Posted on February 21, 2005 in Bipolar Disorder Suicide
There’s something noble about suicide, if we’re to believe P.J. Hogan’s Peter Pan and perhaps also in the book and stageplay by Barrie. “To die will be an awfully big adventure,” says Peter Pan when he lies under Captain Hook’s blade. This is often recited as optimism, but I read into it a morbid fascination with death. Pan is a risk-taker, constantly putting himself in the way of danger. His ability to fly and the limberness of his young body allow him to take on a whole ship of pirates (all of whom would be dismissed from the Piracy Guild for incompetence). When he succeeds in catching his shadow, he brags “Oh the cleverness of me!” Can this behavior be called anything but manic?

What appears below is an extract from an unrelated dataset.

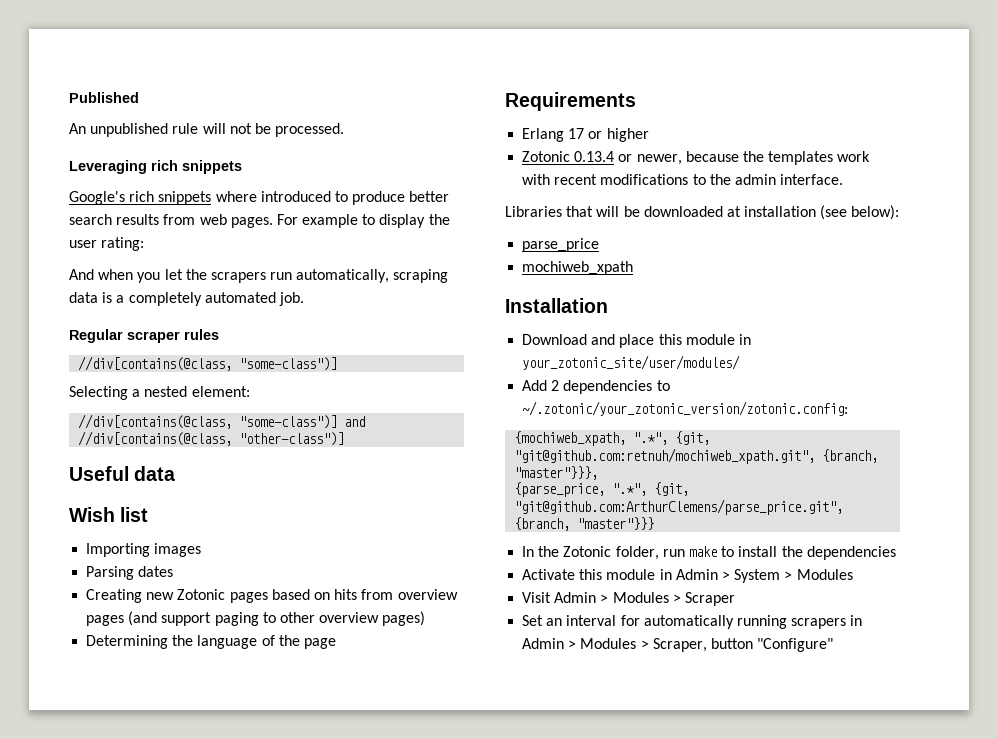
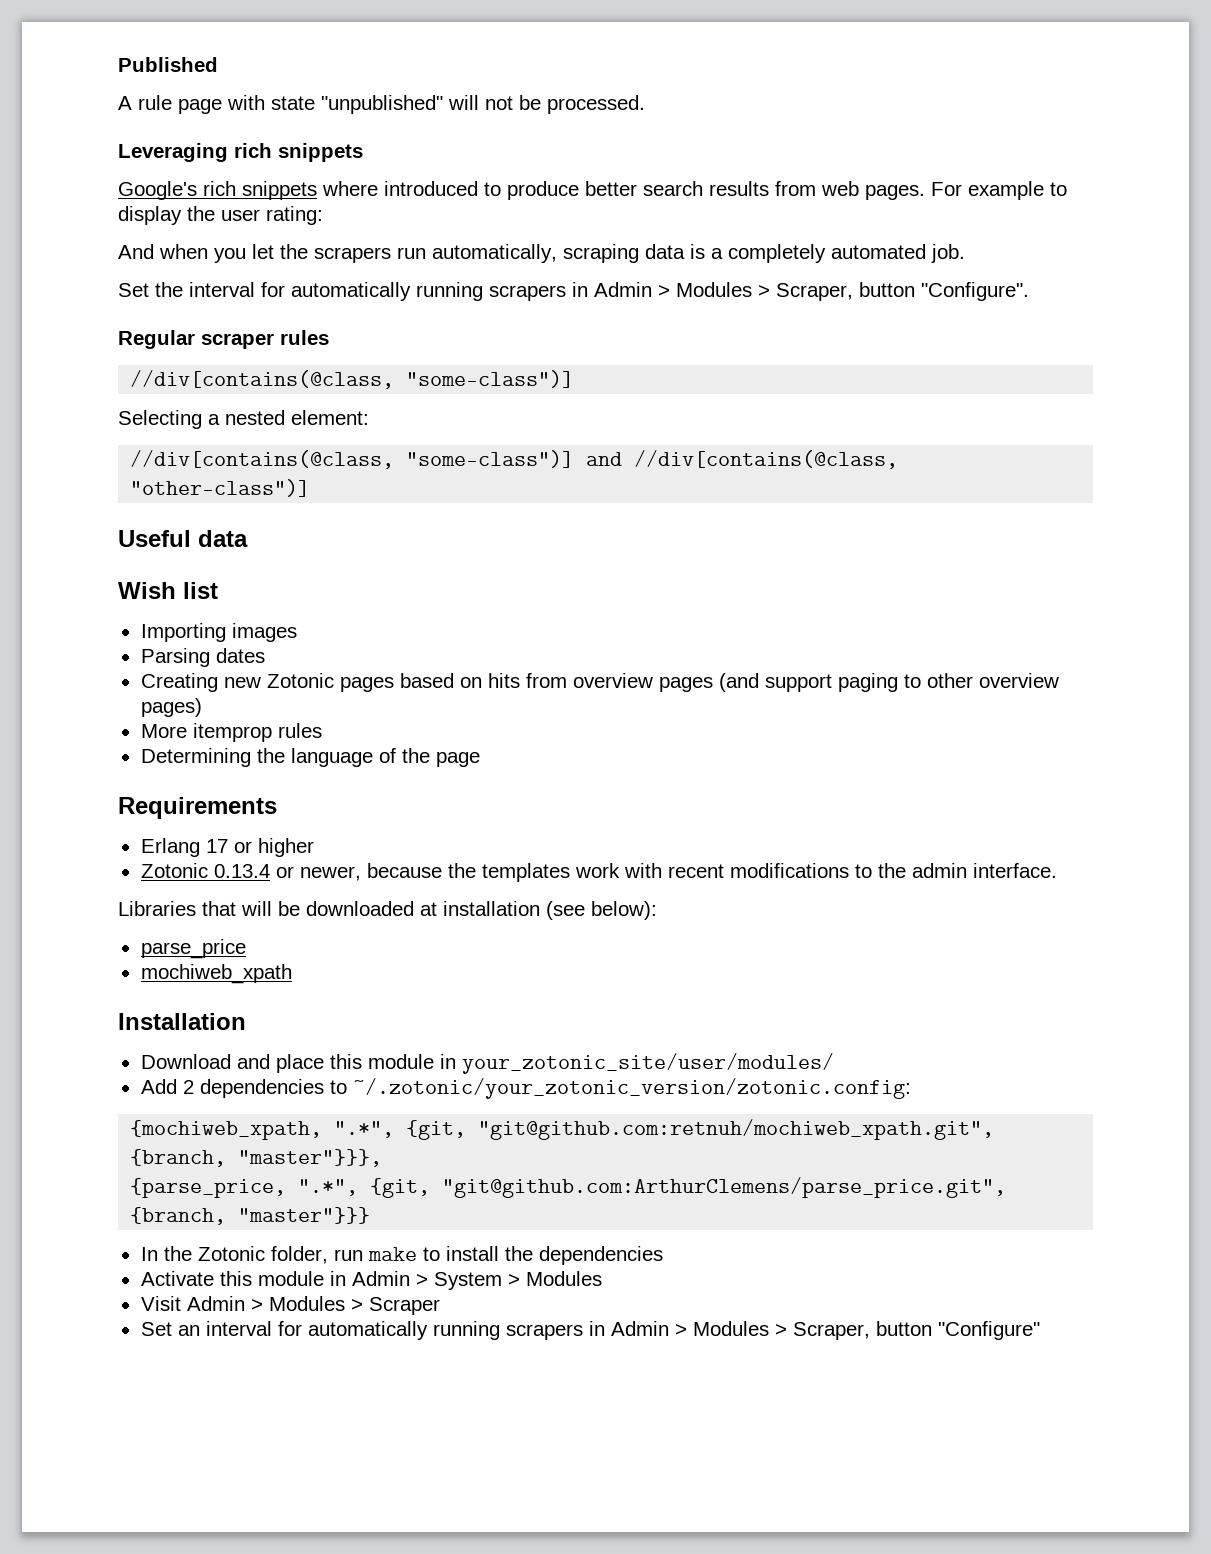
[69,123,199,137] An unpublished rule -> [118,95,443,114] A rule page with state "unpublished"
(304, 299) none -> [118,282,1029,301] // Set the interval for automatically running scrapers in Admin > Modules > Scraper, button "Configure".
(426, 618) none -> [140,723,322,742] // More itemprop rules

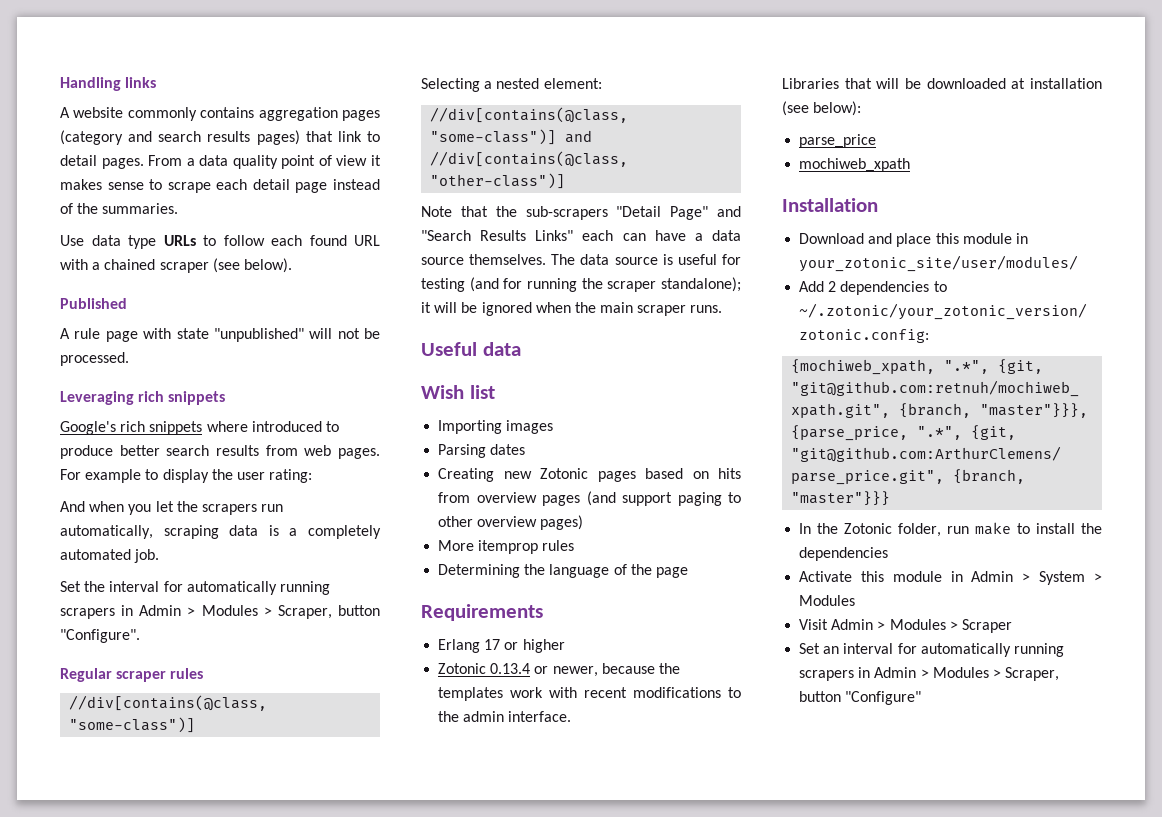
(118, 64) none -> [60,77,157,91] [60,107,380,121] [60,130,380,145] [60,155,381,169] [60,179,380,193] [60,203,179,214] [60,235,380,249] [60,258,292,273] Handling links // A website commonly contains aggregation pages (category and search results pages) that link to detail pages. From a data quality point of view it makes sense to scrape each detail page instead of the summaries. // Use data type URLs to follow each found URL with a chained scraper (see below). //
(311, 488) none -> [421,206,741,220] [421,230,741,241] [421,254,741,265] [421,277,741,292] [421,302,723,316] // Note that the sub-scrapers "Detail Page" and "Search Results Links" each can have a data source themselves. The data source is useful for testing (and for running the scraper standalone); it will be ignored when the main scraper runs.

But what of those of us who grow up? The film suggests that what we should do is die. Give in to that crocodile of time which pursues us sooner rather than later. Hook’s evil stems, it seems, from his realism: people suffer. He desparately seeks to inflict the world on Peter Pan, but the latter will not cooperate. If Pan is mania, then Hook is depression. And like the alcoholic who drowns his sorrows in his booze, like the heroin addict who turns to the narcotic so that she will feel euphoria and a loss of pain, Mania wants Depression dead dead dead.
The tragedy is that we bipolars don’t separate so neatly. If we kill the Hook in us, the Pan, too, must go.